Peggy Whitson – A Look at a Trailblazing Woman in Space

Astronaut Peggy Whitson gave an interview from the International Space Station in December 2016. Discussing what it felt like to celebrate Christmas in zero gravity as she looked down at the blue waters and the clouds and landmasses of the earth rushing by below her, she said the experience had provided her with a new depth of understanding about the meaning of the phrase “Peace on Earth.”

Whitson told Radio Iowa that this perspective provided her with a tangible sense of the meaninglessness of artificial boundaries. “We’re a planet, we are a people,” she said, a single human species that “should be together and at peace.”

A career filled with “firsts” and “mosts”

Peggy Whitson, a leading American biologist and astronaut, has broken a number of records in her lifetime. In 2017, she broke the record for the number of cumulative days spent living and working in space for any American astronaut, and for any female astronaut. Her total: 665 days.

On her return to the International Space Station in 2016, on the third of her three long-term rotations there, Whitson became the oldest woman—at age 56—to spend time in space, the first woman to command the ISS twice, and the station’s first National Aeronautics and Space Administration (NASA) science officer.

 She broke the record for the longest single space mission by a woman—289 days—in 2017, before enthusiastically cheering on colleague Christina Koch for surpassing that record more than two years later. Whitson still holds the title for the most space walks by a woman with a career total of 10.

Whitson’s many accolades include induction into the Iowa Aviation Hall of Fame, four NASA Exceptional Service Medals, a NASA Silver Snoopy Award, and an American Astronautical Society Randolph Lovelace II Award. She was Glamour magazine’s 2017 Female of the Year, and her hometown of Mount Ayr, Iowa, named a science center at her old school in her honor.

A scientist becomes an astronaut

Born in Iowa in 1960, Peggy Whitson earned degrees in chemistry and biology from Iowa Wesleyan College and completed her PhD in biochemistry at Houston’s Rice University. In her mid-twenties, she accepted a role as a research associate with NASA at the Johnson Space Center in Houston. Over the course of her pre-astronaut career, she focused on how spaceflight challenges the biological capacities of humans and other living organisms.

She went on to serve as a supervisor with a NASA medical contracting company and as a member of the JSC’s Biomedical Operations and Research division. In addition, she served as a deputy division chief in the JSC’s Medical Sciences Division. Additionally, Whitson worked with Soviet and Russian counterparts on collaborative scientific projects.

She entered a two-year training period as an astronaut candidate in 1996, then worked in NASA’s Astronaut Office as part of its Operations Planning team. She participated in her first space flight—which would last for 182 days—in 2002, serving as a flight engineer as a member of Expedition 5 to the ISS. On board the ISS, she served as the first NASA ISS science officer, directing dozens of experiments focused on human biology and microgravity.

Bravery at 8 G’s

Whitson’s second space flight began in 2007. For this effort, she traveled to the ISS aboard Soyuz TMA-11, along with Russian and Malaysian colleagues, as the commander of NASA’s Expedition 16 mission. Taking a position as the ISS’ first female commander, she oversaw the expansion of crew space aboard the station and returned home after close to 192 days in space.

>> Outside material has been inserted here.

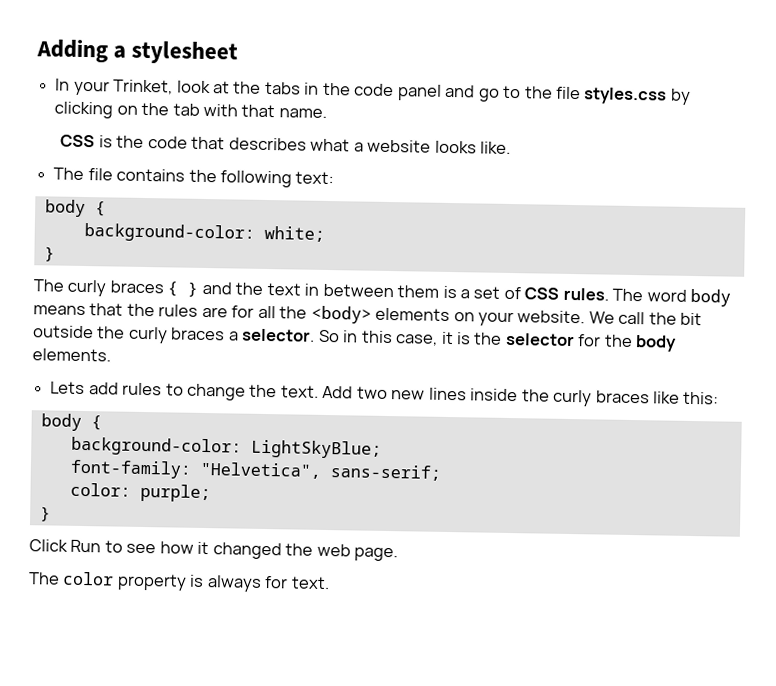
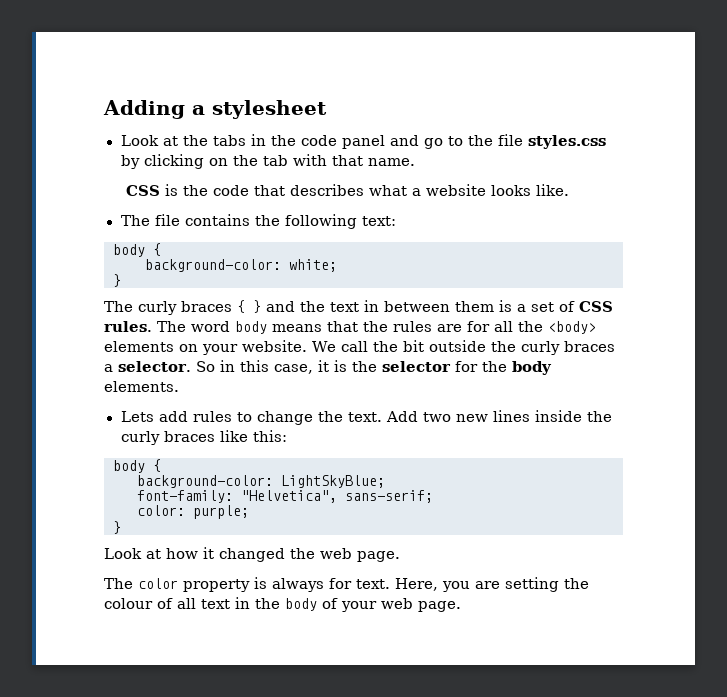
[55,78,211,96] In your Trinket, look -> [120,135,159,146] Look
[29,539,157,554] Click Run to see -> [104,548,161,559] Look at
(330, 583) none -> [395,577,589,592] [104,597,461,612] Here, you are setting the colour of all text in the body of your web page.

The descent to Earth of the Soyuz TMA-11 presented technical problems for the crew, with the equipment module refusing to disengage from the re-entry module correctly, resulting in dangerous conditions for the astronauts aboard.

The craft’s perilously steep descent produced an unusually rough landing in Kazakhstan, some 300 miles shy of the intended target. Local Kazakhs soon pulled the crew from the spacecraft. Whitson later described working alongside her colleagues to try to stay calm and gain control of a situation that resembled a rolling car crash. She remembered the terror of smelling smoke all around her as the landing craft tumbled end over end and lost communication with ground control, while she felt the crushing grip of gravity—with eight times its normal force on Earth—for an entire minute. Fortunately, she emerged with no lasting physical damage.

Whitson then spent three years as the first female—and first non-military—chief of NASA’s Astronaut Office, with responsibility for directing the crew selection and training process until 2012. In 2016, she served as part of Expedition 51, which returned her to the ISS. For part of the mission, she was in command of the station for the second time.

Speaking up for science and human cooperation

As one of the most recognizable public faces of science, Whitson became a spokesperson for reason, logic, and good citizenship when she offered some advice in May 2020 for people enduring the challenges of physical isolation during the coronavirus pandemic. Living in space had presented her with a similar experience, one that demonstrated to her the importance of staying focused on your goals and acting with a focus on the bigger picture of what is good for family, friends, communities, and humankind.

She urged those quarantining at home to “look at it in terms of the long haul.” By following public health guidance to quarantine and minimizing outside contacts, “we are saving lives.”